Exercise goal: Give again, word for word, every line in the entries below from the line with "[394,85,448,99] 1.0), the" up to and including the line with "[31,1250,166,1264] logrotated(8)) ->", and no other line.

Supplied records:
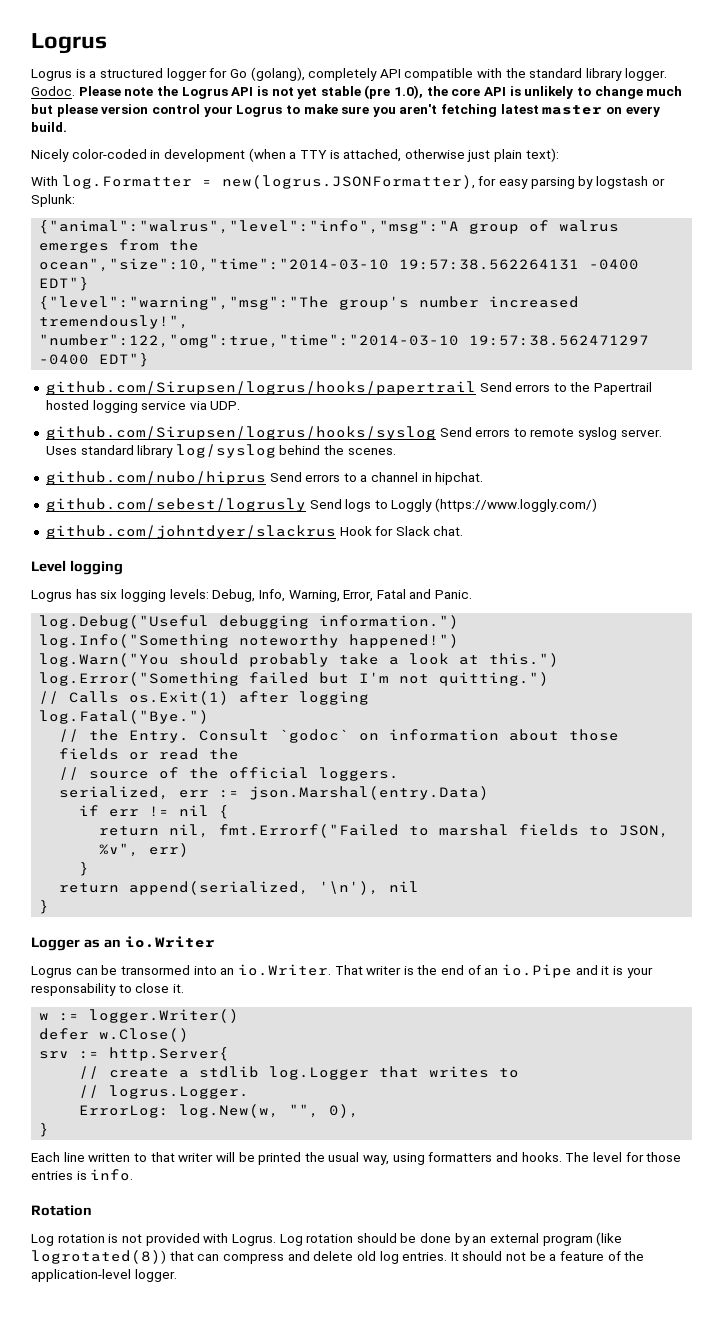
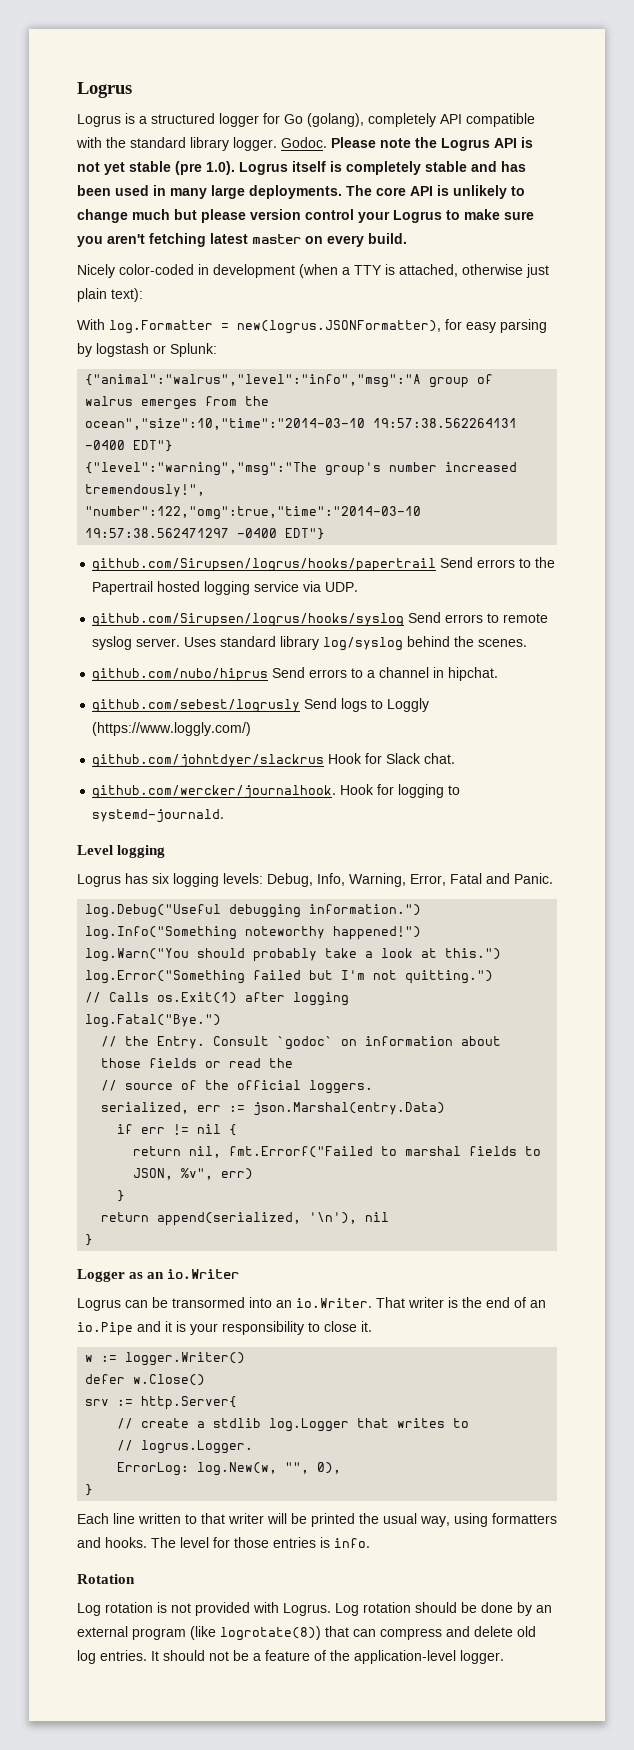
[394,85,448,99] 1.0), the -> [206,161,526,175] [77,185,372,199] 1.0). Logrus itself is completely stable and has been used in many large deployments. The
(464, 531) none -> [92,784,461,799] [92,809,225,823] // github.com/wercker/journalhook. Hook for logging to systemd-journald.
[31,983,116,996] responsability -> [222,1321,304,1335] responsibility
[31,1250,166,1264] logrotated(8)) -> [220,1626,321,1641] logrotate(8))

---

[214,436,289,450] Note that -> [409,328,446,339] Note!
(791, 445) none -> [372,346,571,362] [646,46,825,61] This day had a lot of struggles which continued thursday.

Response to this exercise:
[394,85,448,99] 1.0), the -> [206,161,526,175] [77,185,372,199] 1.0). Logrus itself is completely stable and has been used in many large deployments. The
(464, 531) none -> [92,784,461,799] [92,809,225,823] // github.com/wercker/journalhook. Hook for logging to systemd-journald.
[31,983,116,996] responsability -> [222,1321,304,1335] responsibility
[31,1250,166,1264] logrotated(8)) -> [220,1626,321,1641] logrotate(8))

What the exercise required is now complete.